Mobile Net V2 is the extended version of the Mobile Net V1 method [14], which uses an extra layer called a 1 × 1 expansion layer in each block as compared to Mobile Net V1. Mobile Net V2 [14,17,33,47] replaces the large convolution layer with a depth-wise separable convolution block, and each block contains a 3 × 3 depth wise kernel to filter the output. Further, it is followed by a 1 × 1 point wise convolution layer. Thus, it combines the filters and gives new features. Overall, Mobile Net V1 uses 13 depth-wise separable convolution blocks, preceded by a 3 × 3 regular convolution layer.
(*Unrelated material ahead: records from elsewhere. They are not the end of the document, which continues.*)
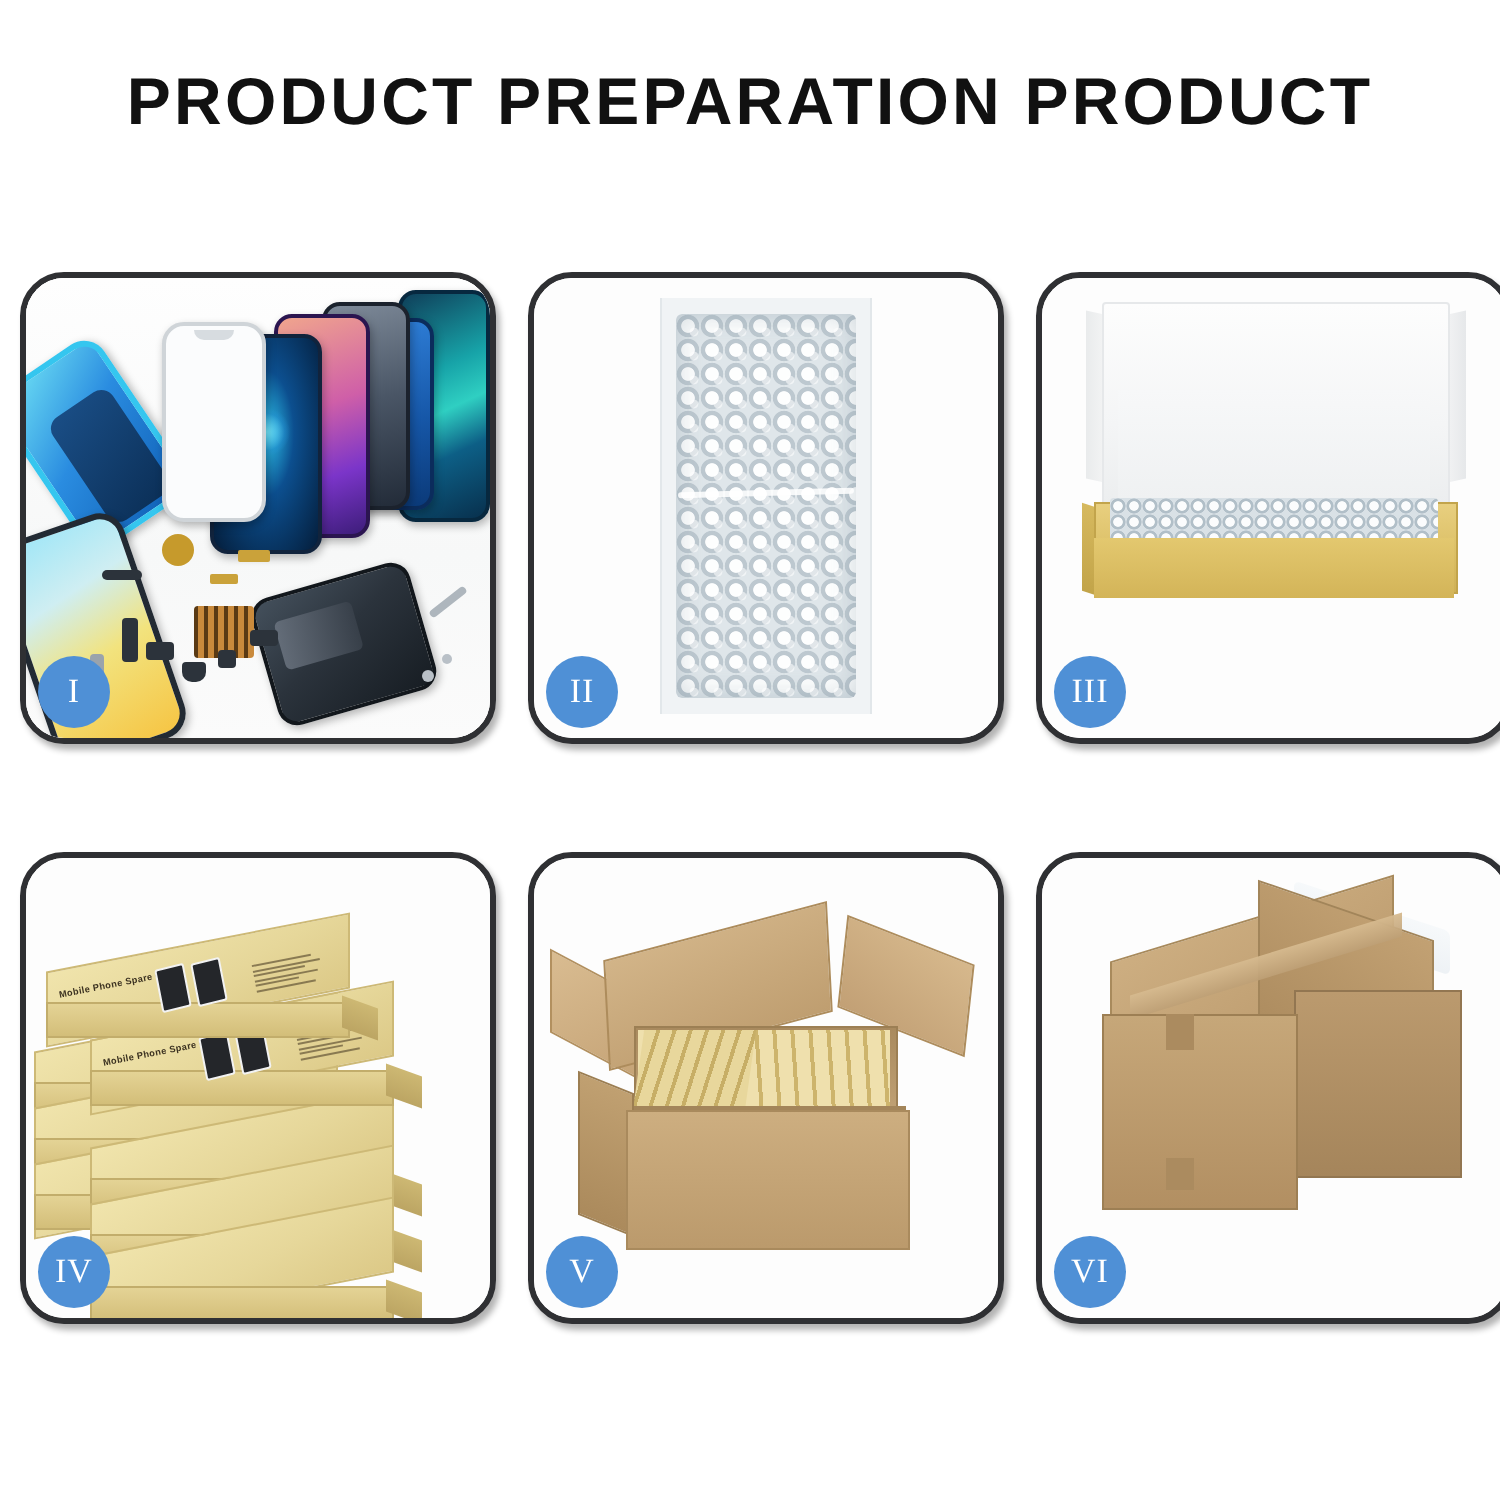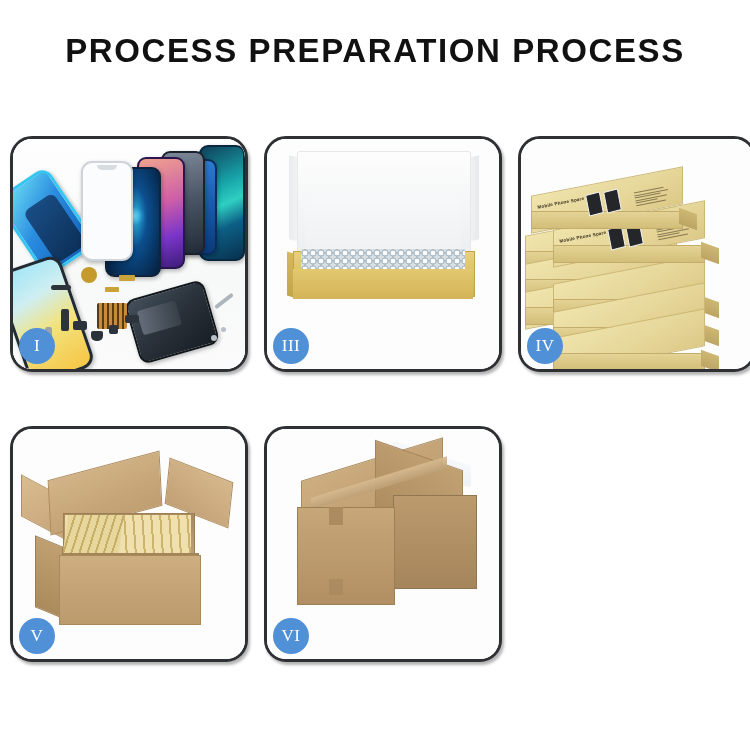--- a/index.html
+++ b/index.html
@@ -228,21 +228,21 @@
   .c6-tab2{position:absolute;left:62px;top:150px;width:14px;height:16px;background:#ab8b5f;}
   .c6-wrap{position:absolute;left:126px;top:24px;width:78px;height:22px;
     background:linear-gradient(180deg,rgba(245,248,250,.85),rgba(225,232,238,.55));transform:skewY(18deg);border-radius:3px;}
 </style>
 </head>
 <body>
 
 <div class="page">
 
   <div class="header">
-    <div class="title">PROCESS PREPARATION PROCESS</div>
+    <div class="title">PRODUCT PREPARATION PRODUCT</div>
   </div>
 
   <div class="grid">
 
     <div class="panel">
       <div class="stage">
         <div class="p1bg"></div>
 
         <div class="scr s1"></div>
         <div class="scr s1b"></div>
@@ -269,20 +269,29 @@
         <div class="part" style="left:96px;top:186px;width:9px;height:9px;"></div>
         <div class="part" style="left:112px;top:176px;width:14px;height:8px;border-radius:2px;"></div>
         <div class="part" style="left:32px;top:188px;width:7px;height:12px;border-radius:2px;background:#9aa3ac;"></div>
         <div class="part" style="left:198px;top:196px;width:6px;height:6px;border-radius:50%;background:#b9c0c7;"></div>
         <div class="part" style="left:208px;top:188px;width:5px;height:5px;border-radius:50%;background:#b9c0c7;"></div>
         <div class="part" style="left:200px;top:160px;width:22px;height:4px;border-radius:2px;background:#aeb6bd;transform:rotate(-38deg);"></div>
       </div>
       <div class="badge">I</div>
     </div>
 
+    <div class="panel">
+      <div class="stage">
+        <div class="bwrap">
+          <div class="bubbles"></div>
+          <div class="bseam"></div>
+        </div>
+      </div>
+      <div class="badge">II</div>
+    </div>
 
     <div class="panel">
       <div class="stage">
         <div class="m-lidL"></div>
         <div class="m-lidR"></div>
         <div class="m-lid"></div>
         <div class="m-inner"></div>
         <div class="m-sideL"></div>
         <div class="m-body"></div>
         <div class="m-bubble"></div>

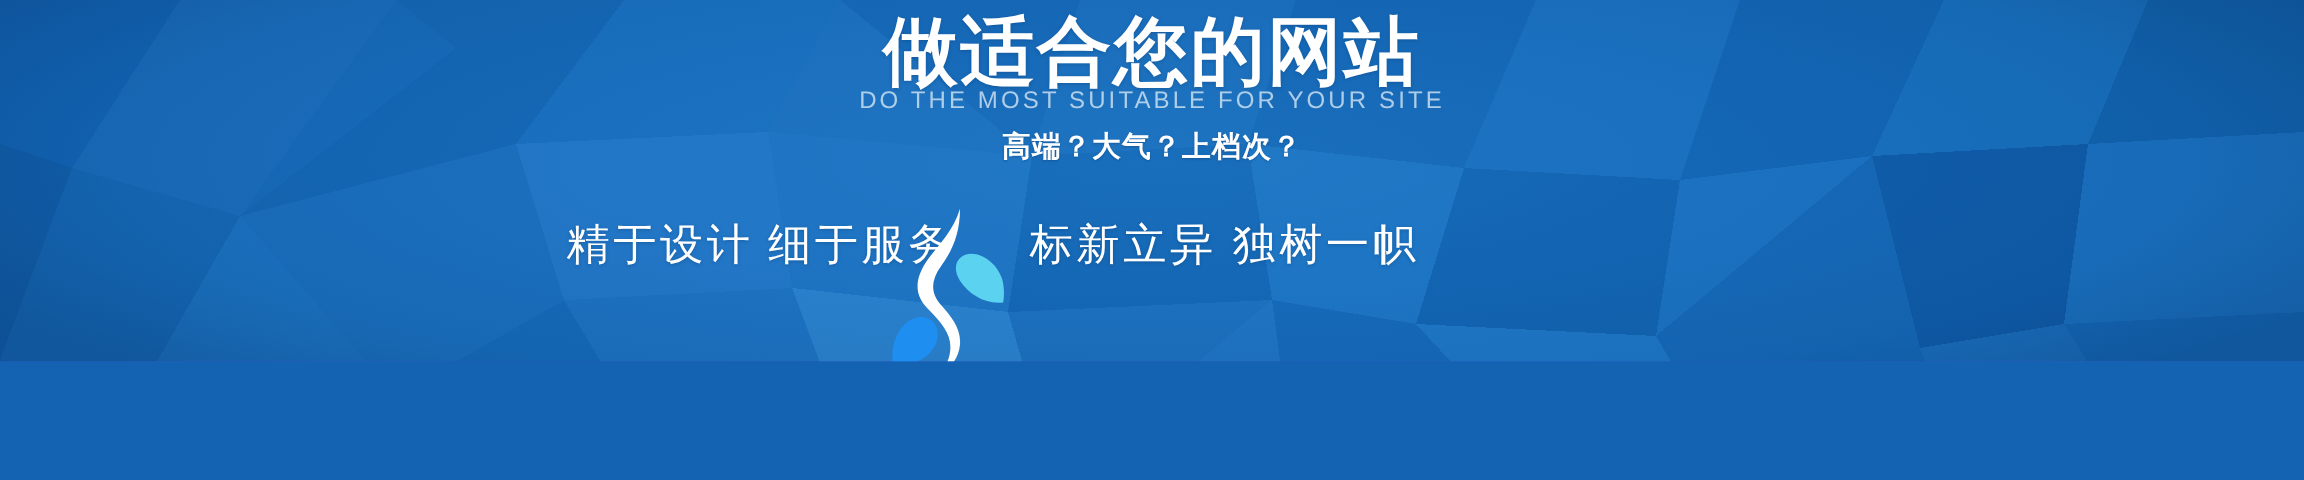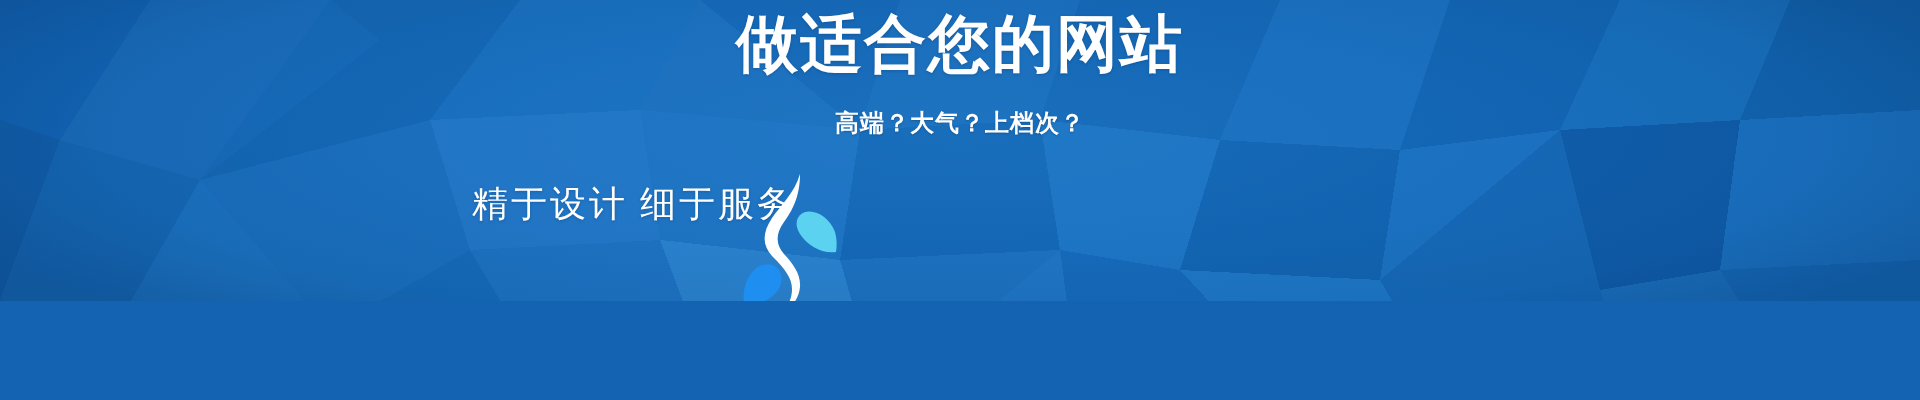--- a/index.html
+++ b/index.html
@@ -146,26 +146,28 @@
       <polygon points="1380,280 1560,130 1600,290" fill="#0d5aa6" opacity=".40"></polygon>
     </g>
   </svg>
 
   <div id="vignette"></div>
 
   <div id="content">
 
     <div class="headline">做适合您的网站</div>
 
+    <div class="subhead-en">DO THE MOST SUITABLE FOR YOUR SITE</div>
 
     <div class="tagline l1">高端？大气？上档次？</div>
 
 
     <div class="slogan left">精于设计  细于服务</div>
 
+    <div class="slogan right">标新立异  独树一帜</div>
 
     <div id="logo">
       <svg viewBox="0 0 96 145" xmlns="http://www.w3.org/2000/svg">
 
         <path d="M58 2
                  C 52 22, 38 34, 30 46
                  C 20 61, 20 74, 31 85
                  C 43 97, 50 106, 50 117
                  C 50 128, 45 136, 37 143
                  C 49 137, 57 127, 58 115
At the same time, Mobile Net V2 uses a 1 × 1 expansion layer in each block in addition to the depth wise and pointwise convolution layer. The pointwise convolution layer is also known as the projection layer because it connects a high number of channels with a low number of channels. Furthermore, the 1 × 1 expansion layer expands the channel number before going into the depth-wise convolution layer. This model uses new features called residual connection that help in following the gradient through the neural network. Each block contains batch normalization and ReLU6 activation function, but the projection layer does not use the activation function as an output. This model contains 17 residual blocks, and each block contains depth-wise, pointwise, and 1 × 1 expansion layers. The depth-wise convolution layer is followed by Batch Normalization and Relu6 activation function.

4.2.3. ResNet50

The ResNet model [38,45,46,47] is based on learning the residual instead of learning the low- or high-level features, i.e., residual network. It is used to go deeper and solve complex problems. Thus, ResNet 50 uses 50 residual blocks [48,49,50].

4.2.4. VGG11

Karen Simonyan and Andrew Zisserman introduced this model in 2014 [51]. Their team secured first and second place in the localization and classification problems. This model has eight convolution layers and three fully connected layers. However, in our case, we used only the first four layers of this network.

4.2.5. VGG13

One year later, Simonyan and Zisserman, in 2015 [51], investigated the effect of increasing the layers’ depth. This model contains eleven convolution layers and three fully connected layers, where a 3 × 3 kernel is applied on each convolution layer with a stride 1 × 1 followed by a max pool layer after every two convolution layers.

4.2.6. VGG16

This network [52,53,54] consists of thirteen convolution layers and three fully connected layers, where 3 × 3 filters are used in each convolution layer with a stride size of 1 × 1 and the same padding. Thus, the first two convolution layers contain 64 3 × 3 kernels. The input image fed into the first layer has a size of 224 × 224 × 64. It passes through the second layer, and then max pooling is applied to make the channel double. Thus, the third and fourth layers contain 128 3 × 3 kernels.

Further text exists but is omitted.